━━ DATA IN THIS EXERCISE
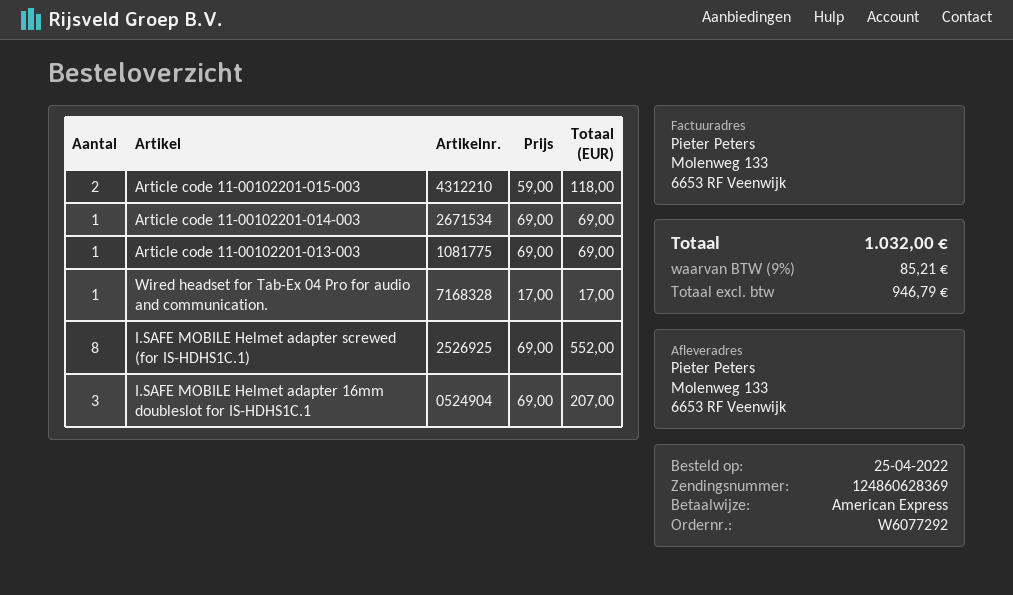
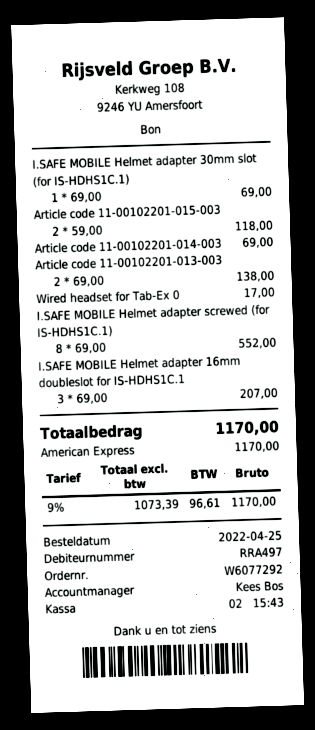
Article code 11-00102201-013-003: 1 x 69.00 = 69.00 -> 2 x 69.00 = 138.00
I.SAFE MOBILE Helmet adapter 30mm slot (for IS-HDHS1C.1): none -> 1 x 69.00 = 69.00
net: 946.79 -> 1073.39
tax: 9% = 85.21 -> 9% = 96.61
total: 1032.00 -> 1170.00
━━━━
*TASK INSTRUCTIONS*. An exact repeat of the lines from the one containing "I.SAFE MOBILE Helmet" through the final line of the entries is the whole answer.

*PROBLEM SOLUTION*.
I.SAFE MOBILE Helmet adapter 30mm slot (for IS-HDHS1C.1): none -> 1 x 69.00 = 69.00
net: 946.79 -> 1073.39
tax: 9% = 85.21 -> 9% = 96.61
total: 1032.00 -> 1170.00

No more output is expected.